I do not understand your comment. I was asking for clarification as the statement did not match my understanding of banishment across several cultures, nor does the logic used to reach the conclusion make sense.
In this context I used "threat" as a short-hand for the previous poster's "Therefore, most of the time, banishment did not lead to starvation or even necessarily isolation". I did not mean it as a purely physical threat. Indeed, the link I gave to Aboriginal customary law uses 'threat' for both physical and non-physical punishments ("In addition to the threat of being killed for a breach of customary law it has been reported that in some cases the threat also involved the denial of mortuary rites"), so my broader use does not appear to be unusual.
Therefore, I agree with your comment, as it is a restatement of mine. But my experience is that comments with similar structure to yours are meant to point out incorrect or incomplete statement. Yet I don't see how that's the case here.
Would you kindly elaborate the intent behind your response?
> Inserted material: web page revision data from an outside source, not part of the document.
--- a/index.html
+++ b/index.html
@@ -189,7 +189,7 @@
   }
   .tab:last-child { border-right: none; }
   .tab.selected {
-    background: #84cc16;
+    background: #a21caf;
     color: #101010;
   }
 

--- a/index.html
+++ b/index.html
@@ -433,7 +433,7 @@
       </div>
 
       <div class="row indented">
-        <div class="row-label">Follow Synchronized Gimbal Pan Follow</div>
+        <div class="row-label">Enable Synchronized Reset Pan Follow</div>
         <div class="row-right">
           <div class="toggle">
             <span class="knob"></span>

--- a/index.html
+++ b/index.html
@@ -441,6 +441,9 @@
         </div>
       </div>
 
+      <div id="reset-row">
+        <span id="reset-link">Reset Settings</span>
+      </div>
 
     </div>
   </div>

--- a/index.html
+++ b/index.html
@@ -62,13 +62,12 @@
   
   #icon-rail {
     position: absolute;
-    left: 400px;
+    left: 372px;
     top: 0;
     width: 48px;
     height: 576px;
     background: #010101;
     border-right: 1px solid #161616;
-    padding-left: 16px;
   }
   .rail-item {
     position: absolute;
"Therefore, most of the time, banishment did not lead to starvation or even necessarily isolation. One just walked for some time, until one was alone or in more accepting company, and then started hunting and gathering wherever one found oneself."
Where danger can be found, banishment is death. Consider this quote from Sebastian Junger:
"What all these people seem to miss isn’t danger or loss, per se, but the closeness and cooperation that danger and loss often engender. Humans evolved to survive in extremely harsh environments, and our capacity for cooperation and sharing clearly helped us do that. Structurally, a band of hunter-gatherers and a platoon in combat are almost exactly the same: in each case, the group numbers between 30 and 50 individuals, they sleep in a common area, they conduct patrols, they are completely reliant on one another for support, comfort, and defense, and they share a group identity that most would risk their lives for." [0]
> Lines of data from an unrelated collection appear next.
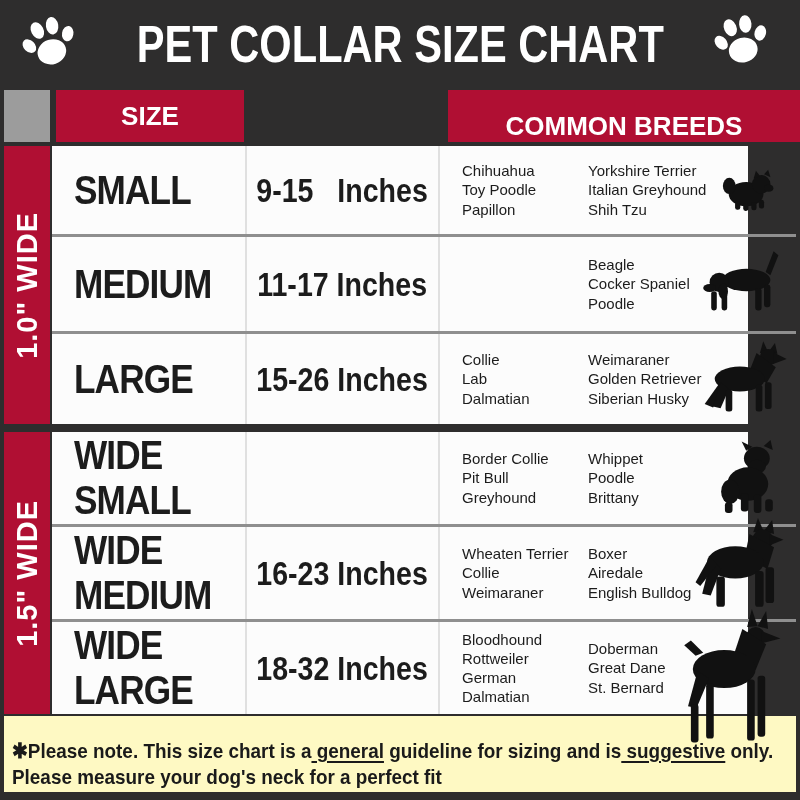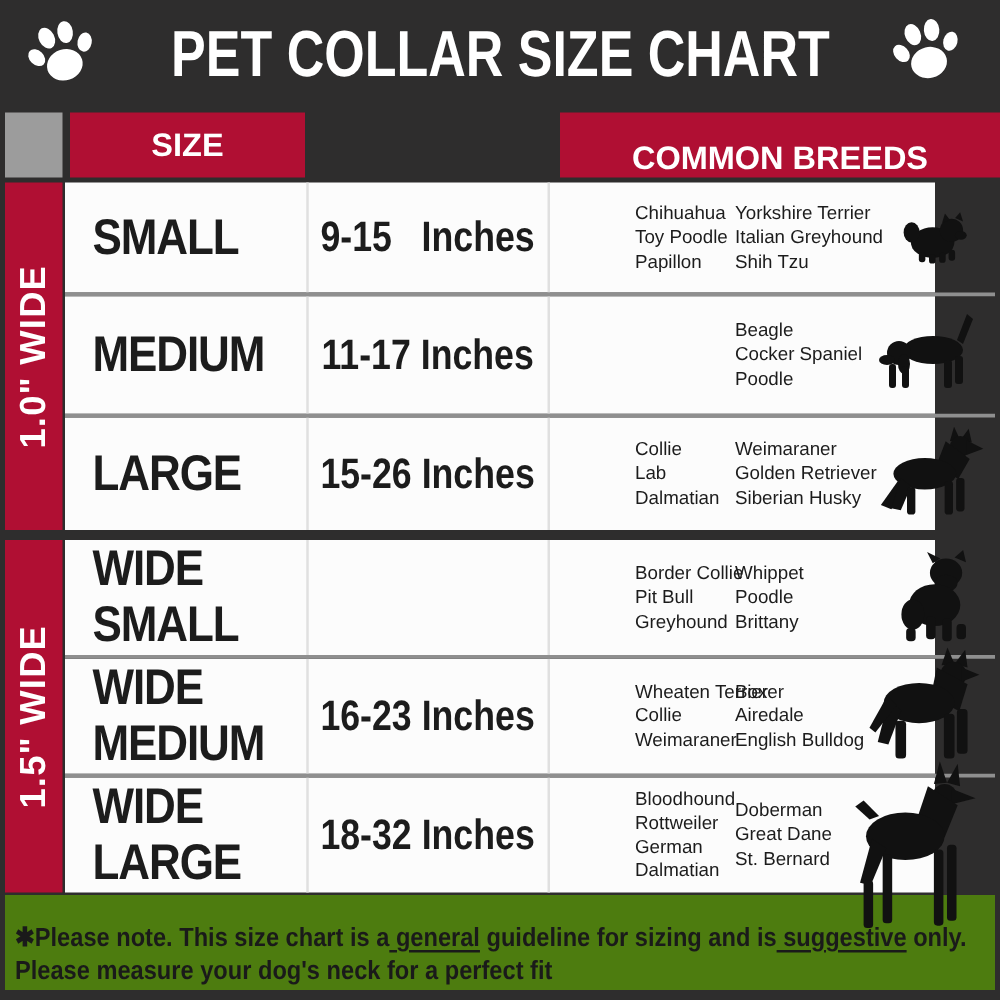--- a/index.html
+++ b/index.html
@@ -73,7 +73,7 @@
     display:flex; align-items:center;
     font-size:15px; line-height:1.28; color:#1c1c1c; white-space:pre-line;
   }
-  .b1 { left:410px; width:124px;margin-left:46px; }
+  .b1 { left:410px; width:124px; }
   .b2 { left:536px; width:126px; }
   .dog { position:absolute; z-index:5; }
   .dog svg { display:block; width:100%; height:100%; }

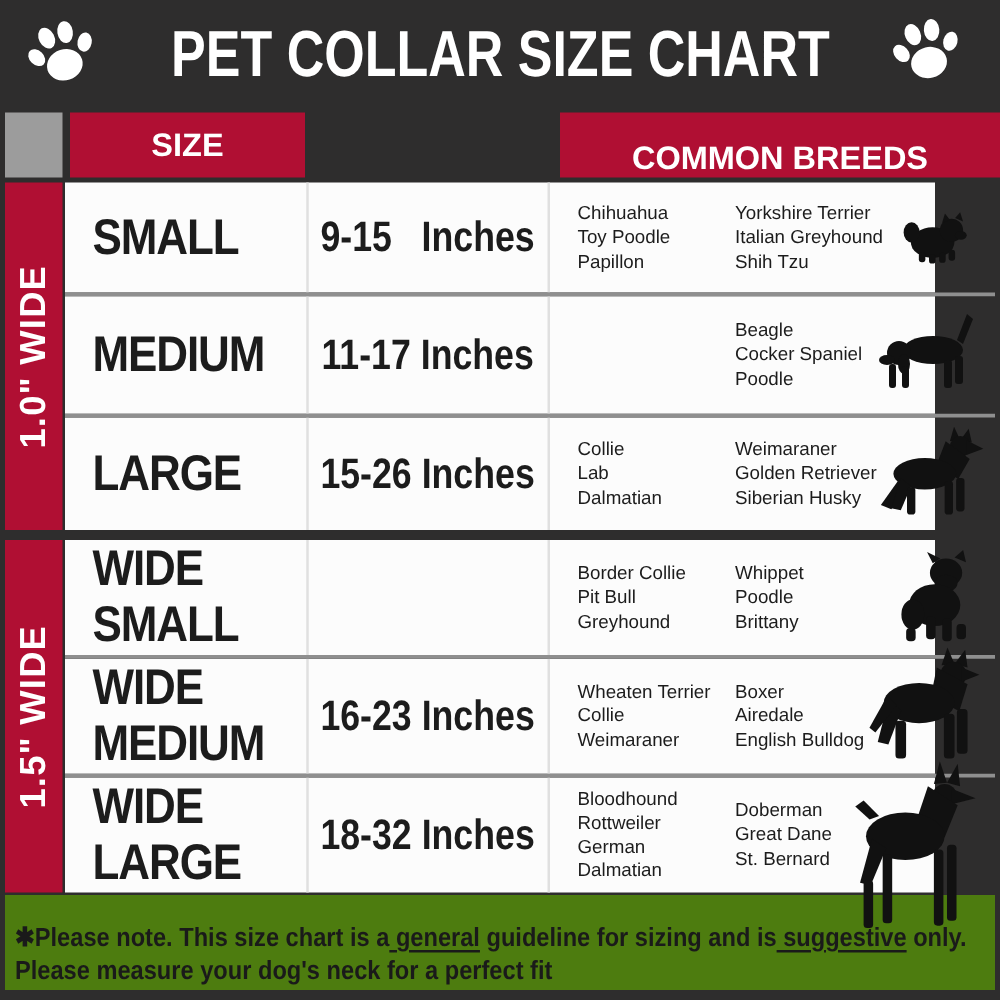--- a/index.html
+++ b/index.html
@@ -81,7 +81,7 @@
   
   .footer {
     position:absolute; left:4px; top:716px; width:792px; height:76px;
-    background:#4d7c0f; color:#1a1a1a; z-index:1;
+    background:#fef9c3; color:#1a1a1a; z-index:1;
   }
   .footnote { position:absolute; left:8px; top:22px; width:780px; font-size:21px; font-weight:bold; line-height:26px; transform:scaleX(0.9); transform-origin:left center; white-space:nowrap; }
   .u { text-decoration:underline; text-decoration-thickness:2px; text-underline-offset:3px; }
There is a lot of anthropological studies that confirm this observation.
From what I read on hunter-gatherers they were very egalitarian - and there was no need for strict rules controlling every aspect of the life of the members. Unlike in pastoral and settled cultures they did not have any way to accumulate wealth and they did not need to defend it later.
Interesting. I wonder what it would be like if Police Duty was mandatory service that everyone was required to perform, either like Jury Duty is supposed to work, or as a mandatory service for young people.